• Records supplied:
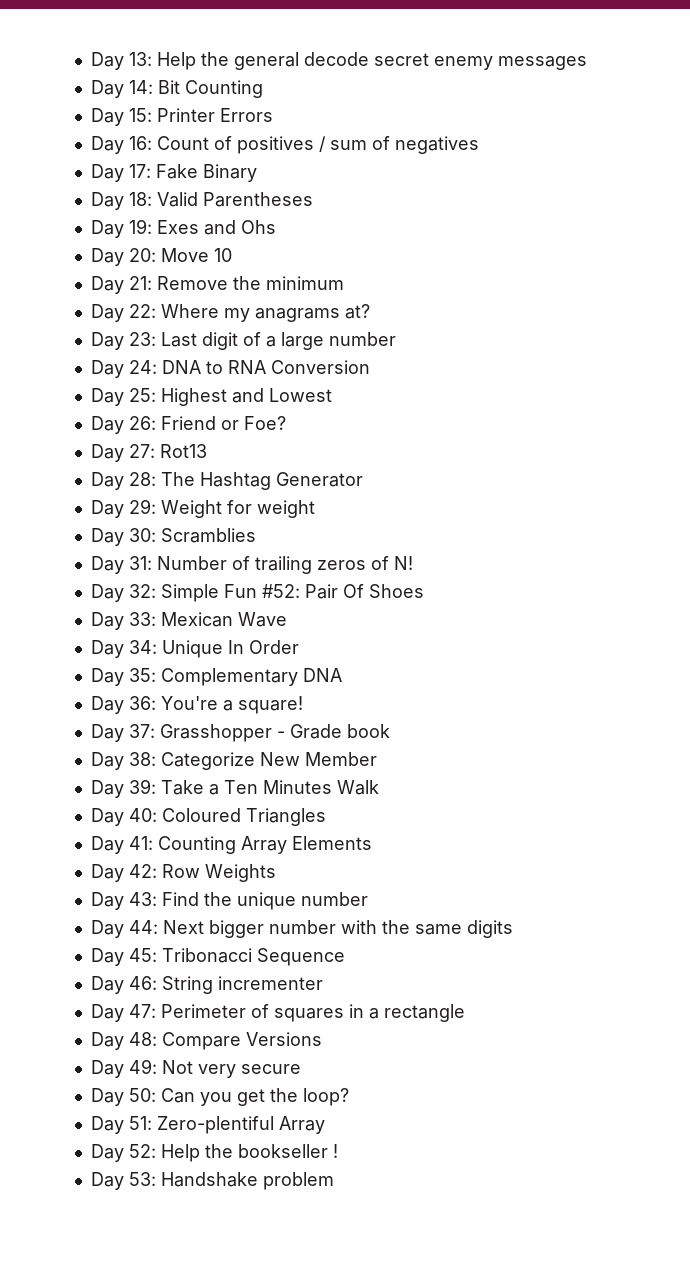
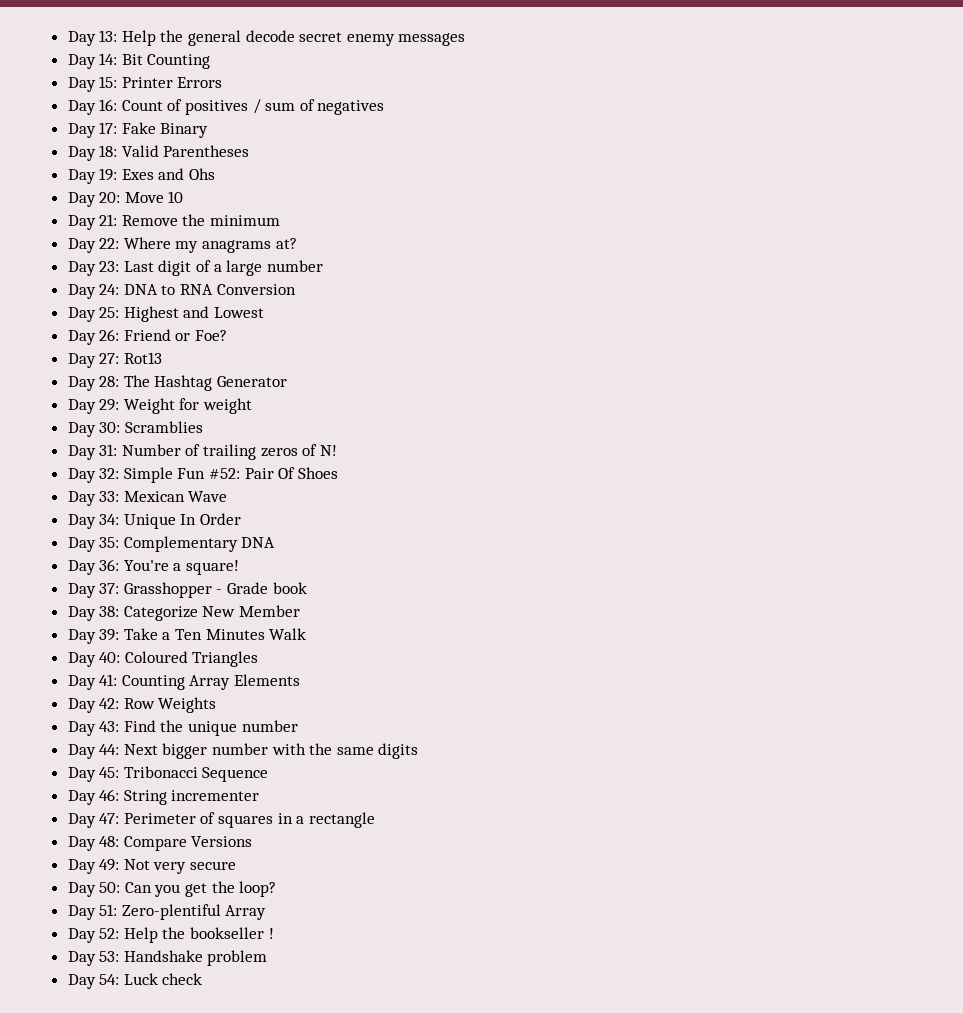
+ Day 54: Luck check

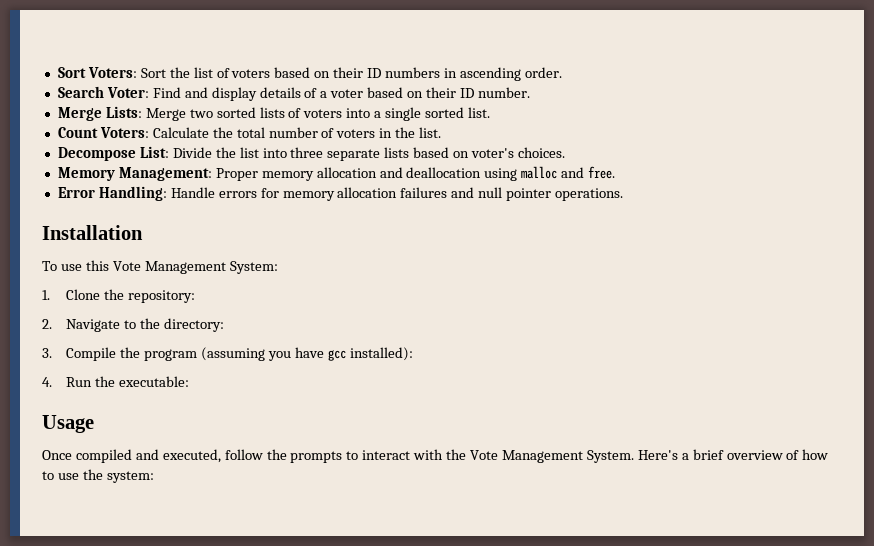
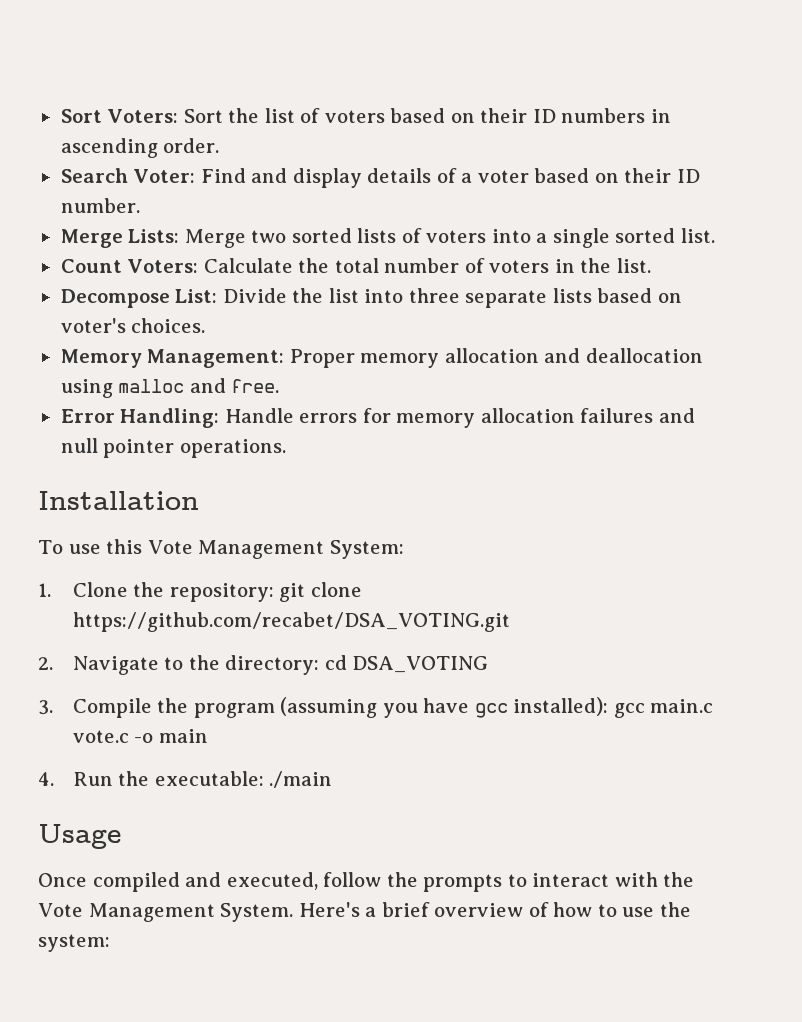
- 1. Clone the repository:
+ 1. Clone the repository: git clone https://github.com/recabet/DSA_VOTING.git
- 2. Navigate to the directory:
+ 2. Navigate to the directory: cd DSA_VOTING
- 3. Compile the program (assuming you have gcc installed):
+ 3. Compile the program (assuming you have gcc installed): gcc main.c vote.c -o main
- 4. Run the executable:
+ 4. Run the executable: ./main

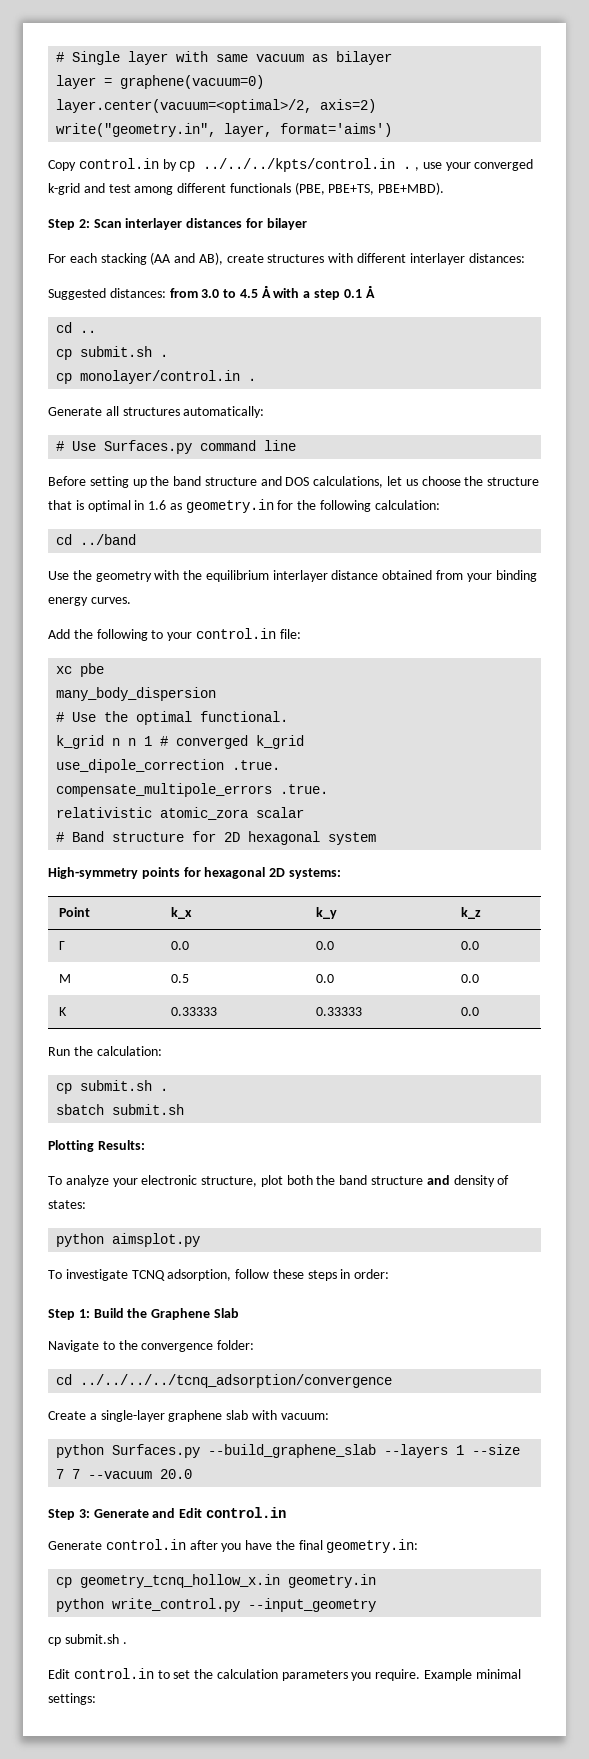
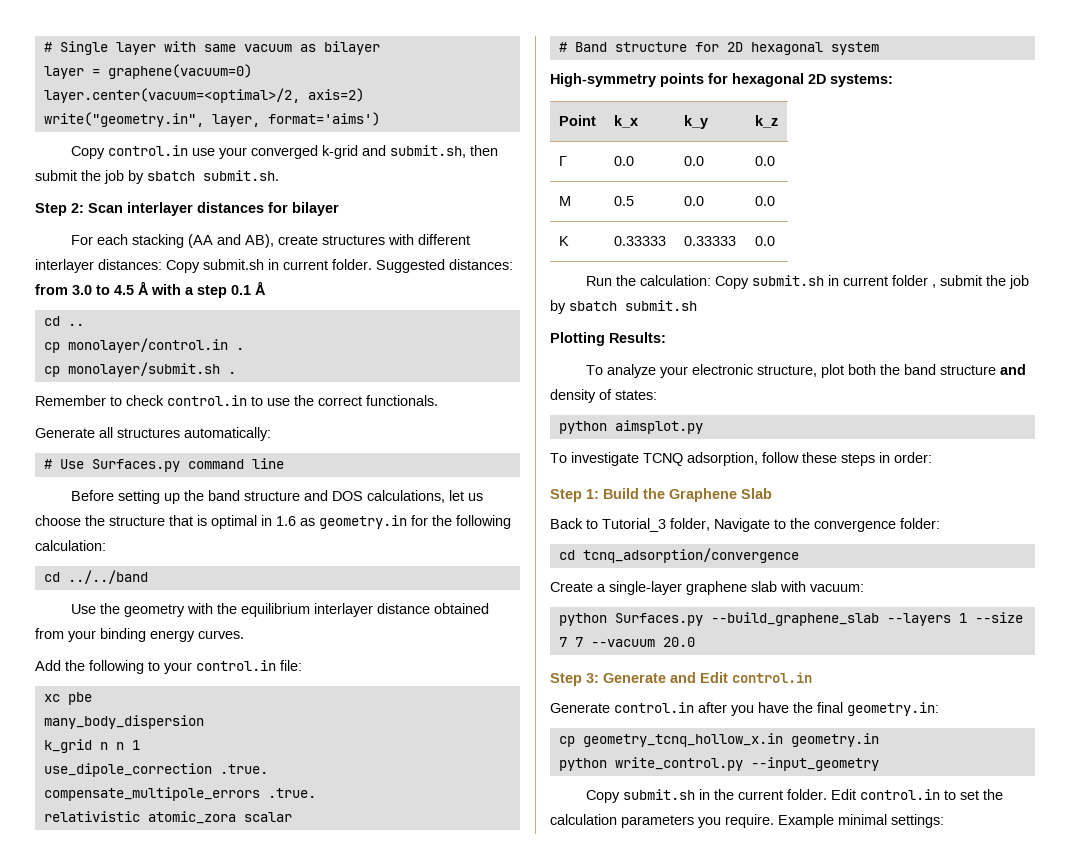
- Copy control.in by cp ../../../kpts/control.in . , use your converged k-grid and test among different functionals (PBE, PBE+TS, PBE+MBD).
+ Copy control.in use your converged k-grid and submit.sh, then submit the job by sbatch submit.sh.
- For each stacking (AA and AB), create structures with different interlayer distances:
- Suggested distances: from 3.0 to 4.5 Å with a step 0.1 Å
+ For each stacking (AA and AB), create structures with different interlayer distances: Copy submit.sh in current folder. Suggested distances: from 3.0 to 4.5 Å with a step 0.1 Å
  cd ..
- cp submit.sh .
+ cp monolayer/control.in .
- cp monolayer/control.in .
+ cp monolayer/submit.sh .
+ Remember to check control.in to use the correct functionals.
- cd ../band
+ cd ../../band
- # Use the optimal functional.
- k_grid n n 1 # converged k_grid
+ k_grid n n 1
- Run the calculation:
- cp submit.sh .
- sbatch submit.sh
+ Run the calculation: Copy submit.sh in current folder , submit the job by sbatch submit.sh
- Navigate to the convergence folder:
+ Back to Tutorial_3 folder, Navigate to the convergence folder:
- cd ../../../../tcnq_adsorption/convergence
+ cd tcnq_adsorption/convergence
  python write_control.py --input_geometry
- cp submit.sh .
- Edit control.in to set the calculation parameters you require.
+ Copy submit.sh in the current folder. Edit control.in to set the calculation parameters you require.

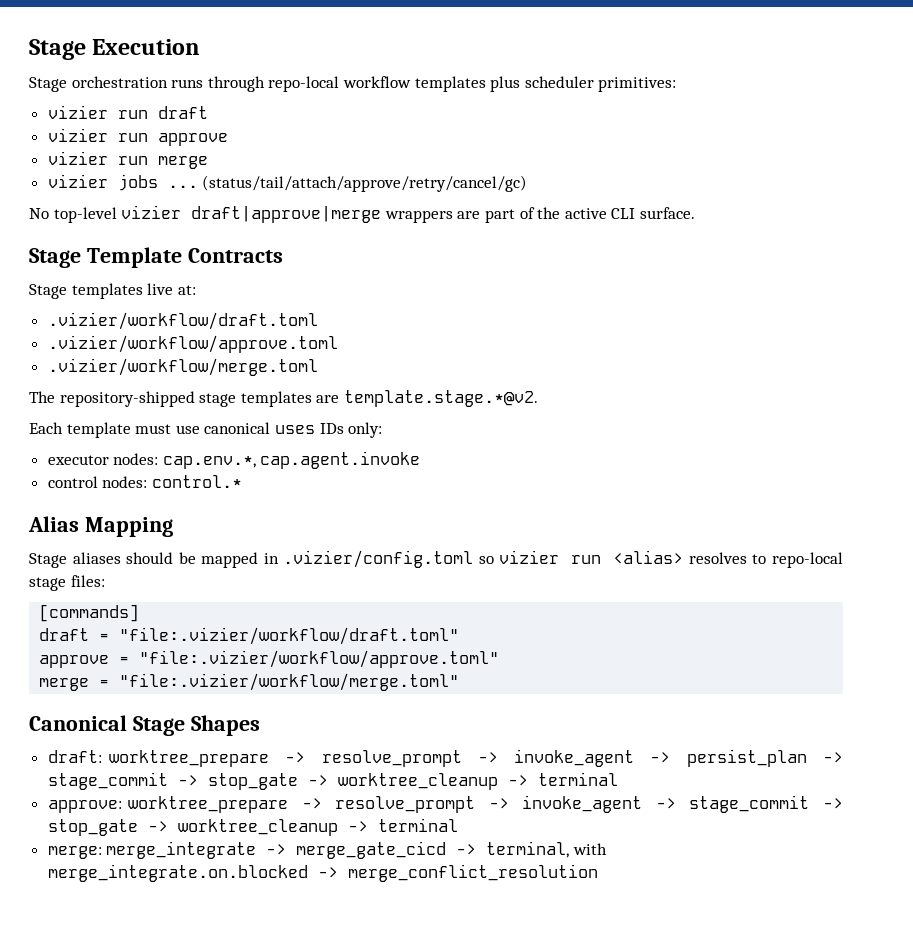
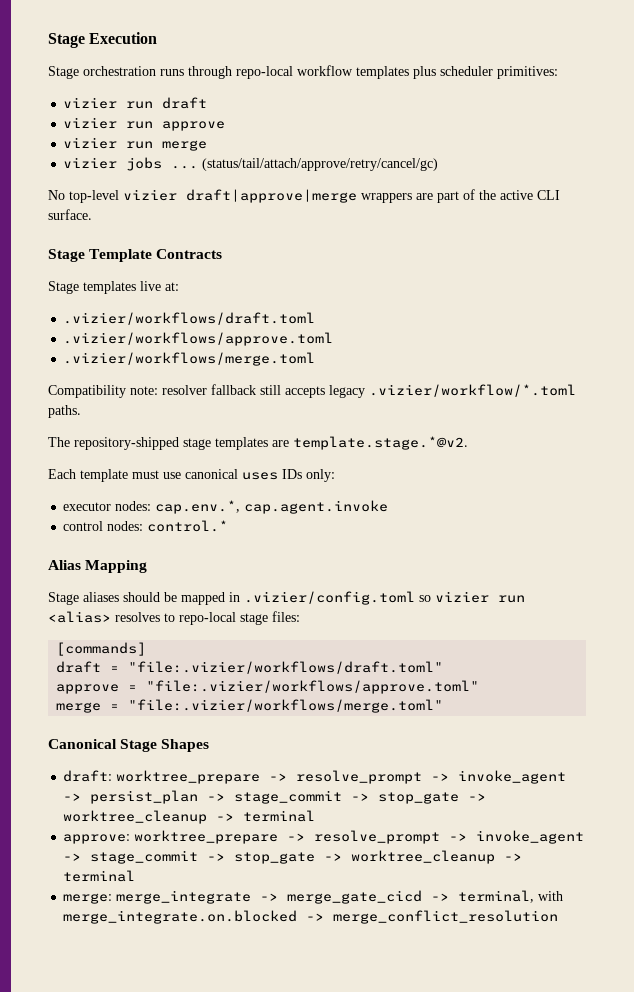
- .vizier/workflow/draft.toml
- .vizier/workflow/approve.toml
- .vizier/workflow/merge.toml
+ .vizier/workflows/draft.toml
+ .vizier/workflows/approve.toml
+ .vizier/workflows/merge.toml
+ Compatibility note: resolver fallback still accepts legacy .vizier/workflow/*.toml paths.
- draft = "file:.vizier/workflow/draft.toml"
+ draft = "file:.vizier/workflows/draft.toml"
- approve = "file:.vizier/workflow/approve.toml"
+ approve = "file:.vizier/workflows/approve.toml"
- merge = "file:.vizier/workflow/merge.toml"
+ merge = "file:.vizier/workflows/merge.toml"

• Task objective:
Where does "your" appear in the listing? Show every line that has it.

• Answer to this task:
- Copy control.in by cp ../../../kpts/control.in . , use your converged k-grid and test among different functionals (PBE, PBE+TS, PBE+MBD).
+ Copy control.in use your converged k-grid and submit.sh, then submit the job by sbatch submit.sh.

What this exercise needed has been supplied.